━━ The data

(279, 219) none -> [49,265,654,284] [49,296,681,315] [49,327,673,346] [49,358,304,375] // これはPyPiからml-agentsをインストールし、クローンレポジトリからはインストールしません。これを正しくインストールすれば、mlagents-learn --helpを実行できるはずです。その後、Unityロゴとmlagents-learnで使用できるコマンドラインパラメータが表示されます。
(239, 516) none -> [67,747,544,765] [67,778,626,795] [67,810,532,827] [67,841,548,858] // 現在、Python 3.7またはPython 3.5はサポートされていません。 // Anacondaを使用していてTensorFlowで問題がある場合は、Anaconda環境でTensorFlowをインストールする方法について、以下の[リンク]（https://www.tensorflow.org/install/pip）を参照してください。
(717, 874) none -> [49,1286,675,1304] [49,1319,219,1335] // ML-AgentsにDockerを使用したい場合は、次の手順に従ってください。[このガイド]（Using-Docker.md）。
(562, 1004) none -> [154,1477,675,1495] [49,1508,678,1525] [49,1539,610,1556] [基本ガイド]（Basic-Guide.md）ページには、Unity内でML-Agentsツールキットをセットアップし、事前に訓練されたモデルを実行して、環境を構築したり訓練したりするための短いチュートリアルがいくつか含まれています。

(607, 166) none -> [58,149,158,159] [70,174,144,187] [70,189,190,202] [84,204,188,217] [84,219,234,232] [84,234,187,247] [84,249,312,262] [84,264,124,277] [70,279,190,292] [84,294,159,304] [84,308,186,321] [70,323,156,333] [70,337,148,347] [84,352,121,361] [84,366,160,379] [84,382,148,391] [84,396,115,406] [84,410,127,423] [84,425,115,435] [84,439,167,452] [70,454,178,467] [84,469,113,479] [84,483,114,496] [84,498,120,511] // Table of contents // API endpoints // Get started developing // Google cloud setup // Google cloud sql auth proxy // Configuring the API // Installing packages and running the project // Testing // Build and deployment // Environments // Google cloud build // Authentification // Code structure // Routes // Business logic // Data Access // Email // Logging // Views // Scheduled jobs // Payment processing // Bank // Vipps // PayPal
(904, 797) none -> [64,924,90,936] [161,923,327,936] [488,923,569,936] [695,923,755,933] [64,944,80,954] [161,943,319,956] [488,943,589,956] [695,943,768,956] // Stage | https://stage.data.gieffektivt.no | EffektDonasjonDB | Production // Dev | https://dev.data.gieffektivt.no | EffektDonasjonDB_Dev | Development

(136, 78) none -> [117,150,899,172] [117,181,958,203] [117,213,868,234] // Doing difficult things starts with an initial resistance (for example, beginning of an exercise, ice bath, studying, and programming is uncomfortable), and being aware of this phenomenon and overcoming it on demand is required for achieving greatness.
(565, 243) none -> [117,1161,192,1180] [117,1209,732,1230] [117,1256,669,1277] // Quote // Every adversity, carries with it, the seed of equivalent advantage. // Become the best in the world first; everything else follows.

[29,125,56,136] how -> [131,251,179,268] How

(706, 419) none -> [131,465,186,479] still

━━━━

Your instructions
Starting at the line that holds "(565, 243) none", retype each line exactly through the end of the entries, both ends included.

Result for this task
(565, 243) none -> [117,1161,192,1180] [117,1209,732,1230] [117,1256,669,1277] // Quote // Every adversity, carries with it, the seed of equivalent advantage. // Become the best in the world first; everything else follows.

[29,125,56,136] how -> [131,251,179,268] How

(706, 419) none -> [131,465,186,479] still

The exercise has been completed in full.